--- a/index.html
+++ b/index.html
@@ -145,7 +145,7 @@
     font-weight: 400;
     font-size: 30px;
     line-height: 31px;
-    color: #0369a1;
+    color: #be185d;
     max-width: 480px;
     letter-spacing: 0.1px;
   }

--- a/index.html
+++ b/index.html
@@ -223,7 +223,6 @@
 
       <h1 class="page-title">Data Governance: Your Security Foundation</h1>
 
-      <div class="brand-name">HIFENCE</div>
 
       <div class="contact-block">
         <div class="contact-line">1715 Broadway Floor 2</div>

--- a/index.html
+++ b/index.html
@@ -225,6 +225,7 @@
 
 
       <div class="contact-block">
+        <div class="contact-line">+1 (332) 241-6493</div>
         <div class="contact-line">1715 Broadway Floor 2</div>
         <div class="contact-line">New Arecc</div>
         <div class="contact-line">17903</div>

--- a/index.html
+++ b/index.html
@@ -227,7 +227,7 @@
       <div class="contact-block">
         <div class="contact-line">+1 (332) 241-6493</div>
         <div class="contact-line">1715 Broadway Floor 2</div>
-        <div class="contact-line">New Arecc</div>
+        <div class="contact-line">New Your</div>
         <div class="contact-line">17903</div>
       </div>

...

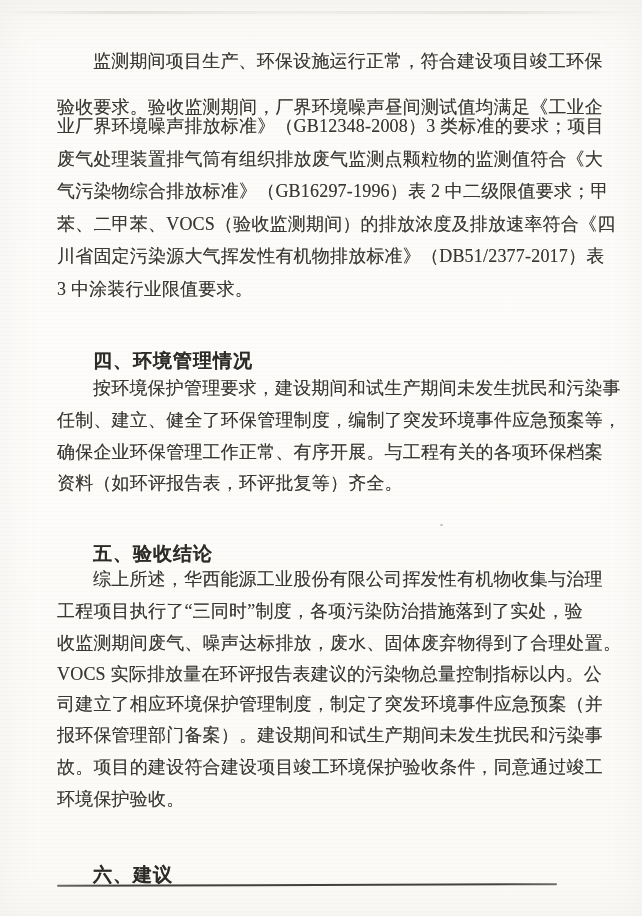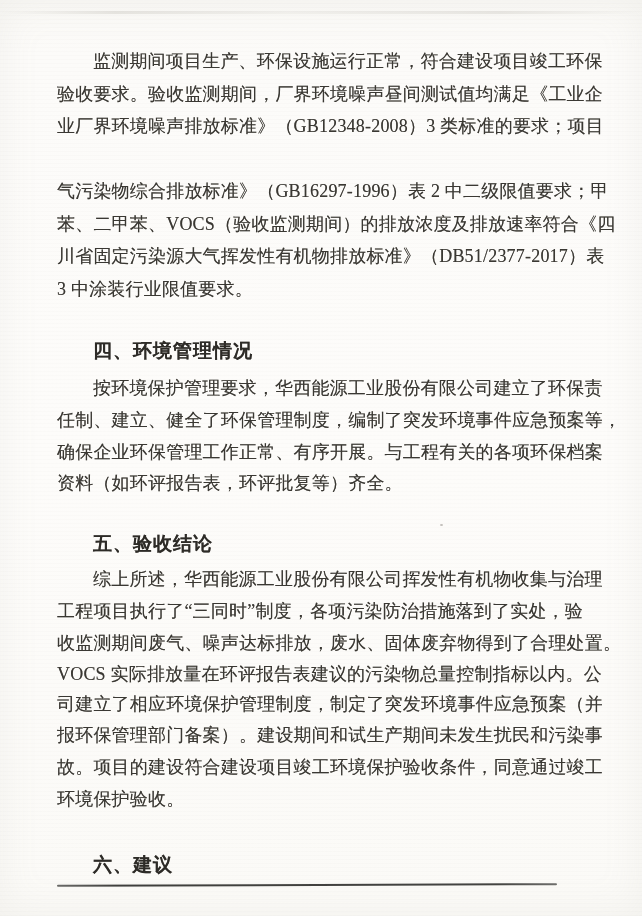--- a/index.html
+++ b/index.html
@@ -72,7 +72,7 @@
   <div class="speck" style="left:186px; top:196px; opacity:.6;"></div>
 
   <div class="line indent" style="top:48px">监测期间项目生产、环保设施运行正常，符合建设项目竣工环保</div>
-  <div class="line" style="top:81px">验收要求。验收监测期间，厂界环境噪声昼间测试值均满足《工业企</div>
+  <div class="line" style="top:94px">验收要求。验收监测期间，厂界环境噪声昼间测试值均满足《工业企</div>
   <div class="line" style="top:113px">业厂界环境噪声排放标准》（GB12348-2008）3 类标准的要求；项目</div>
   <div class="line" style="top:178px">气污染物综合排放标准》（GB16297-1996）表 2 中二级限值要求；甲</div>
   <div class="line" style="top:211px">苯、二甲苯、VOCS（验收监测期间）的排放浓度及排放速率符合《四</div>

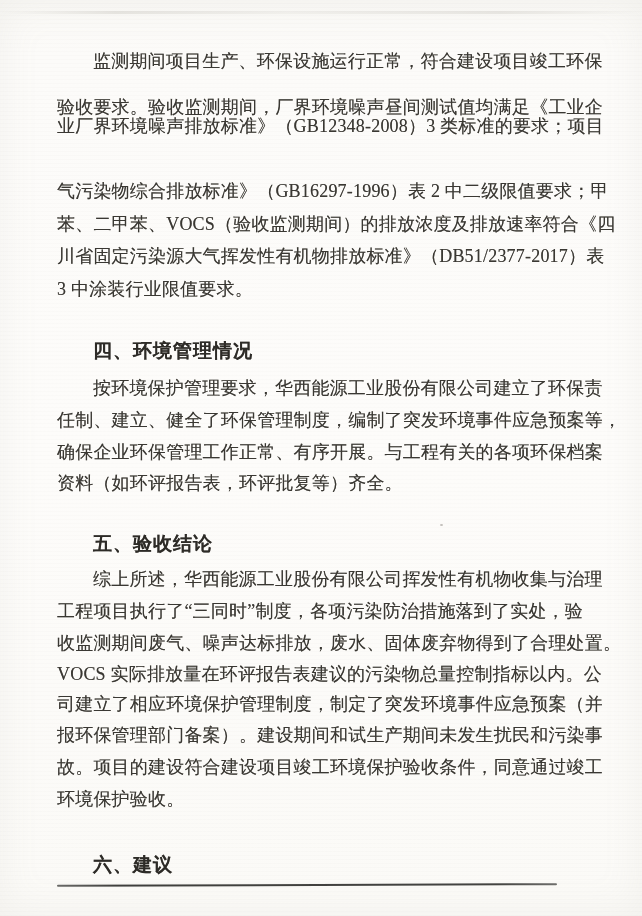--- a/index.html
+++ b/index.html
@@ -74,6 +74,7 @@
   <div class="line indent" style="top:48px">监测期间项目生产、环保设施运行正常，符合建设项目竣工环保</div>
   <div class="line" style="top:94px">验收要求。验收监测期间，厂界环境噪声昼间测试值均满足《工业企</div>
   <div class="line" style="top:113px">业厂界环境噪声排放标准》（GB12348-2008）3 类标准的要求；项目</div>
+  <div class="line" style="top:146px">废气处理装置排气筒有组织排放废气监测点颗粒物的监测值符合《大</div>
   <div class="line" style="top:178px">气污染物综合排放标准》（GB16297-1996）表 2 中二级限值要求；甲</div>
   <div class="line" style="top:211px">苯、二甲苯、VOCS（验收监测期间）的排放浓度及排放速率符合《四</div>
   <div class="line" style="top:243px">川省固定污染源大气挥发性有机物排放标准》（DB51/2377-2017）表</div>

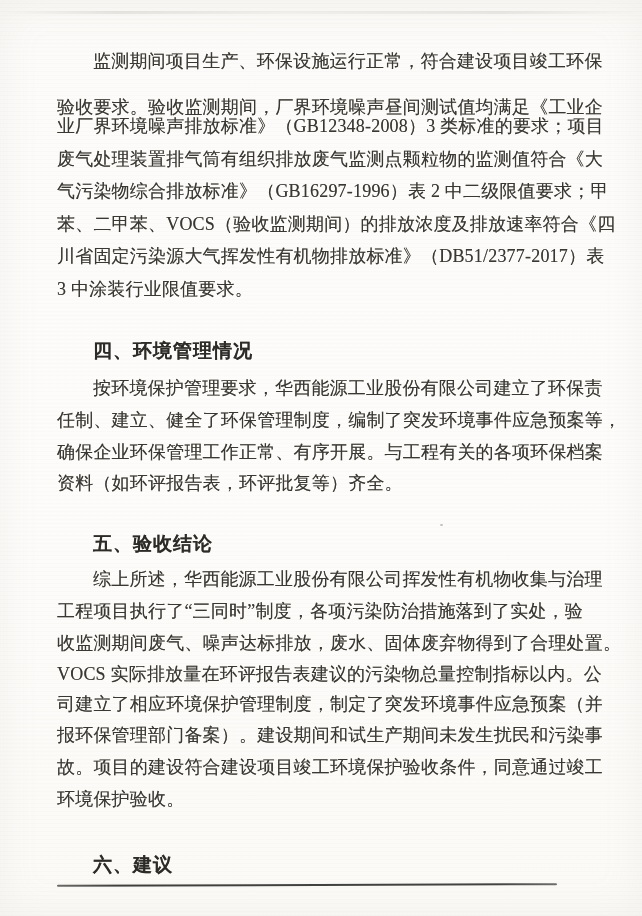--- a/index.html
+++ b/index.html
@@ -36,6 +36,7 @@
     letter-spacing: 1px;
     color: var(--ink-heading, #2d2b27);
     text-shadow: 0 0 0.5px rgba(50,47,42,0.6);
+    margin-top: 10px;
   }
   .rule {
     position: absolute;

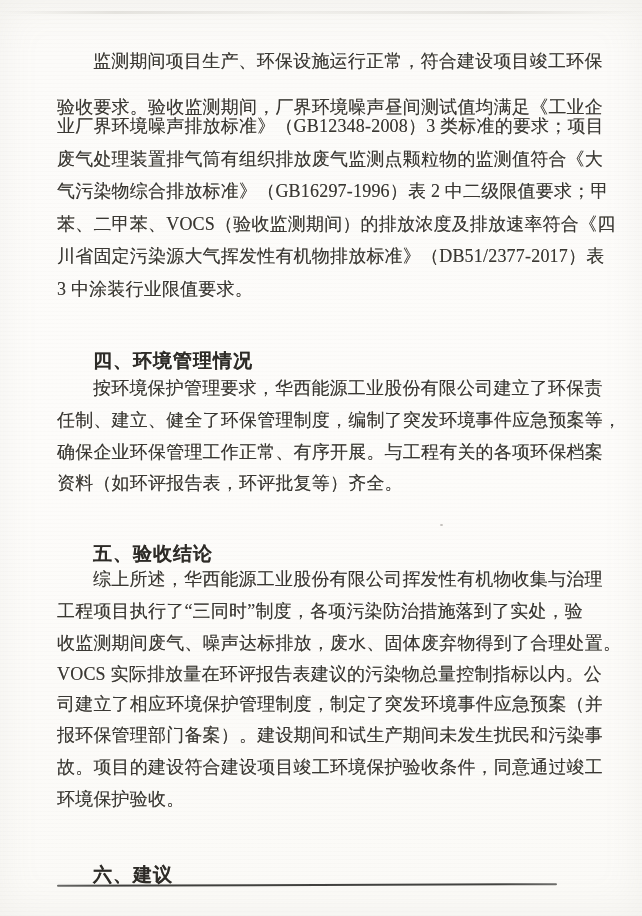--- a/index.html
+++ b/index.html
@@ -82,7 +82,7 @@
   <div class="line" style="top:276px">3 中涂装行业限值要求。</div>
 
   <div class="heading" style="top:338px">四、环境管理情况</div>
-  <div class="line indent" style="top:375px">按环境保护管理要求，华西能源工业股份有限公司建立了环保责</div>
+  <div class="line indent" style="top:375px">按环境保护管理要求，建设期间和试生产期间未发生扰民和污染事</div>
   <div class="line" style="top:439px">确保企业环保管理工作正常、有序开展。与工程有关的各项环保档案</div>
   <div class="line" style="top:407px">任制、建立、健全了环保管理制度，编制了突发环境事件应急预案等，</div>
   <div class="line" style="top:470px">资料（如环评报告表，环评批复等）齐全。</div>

== What you need to do ==
Some lines in the material contain "验收要求". Show all of them.

== Solution ==
-  <div class="line" style="top:81px">验收要求。验收监测期间，厂界环境噪声昼间测试值均满足《工业企</div>
+  <div class="line" style="top:94px">验收要求。验收监测期间，厂界环境噪声昼间测试值均满足《工业企</div>
   <div class="line" style="top:94px">验收要求。验收监测期间，厂界环境噪声昼间测试值均满足《工业企</div>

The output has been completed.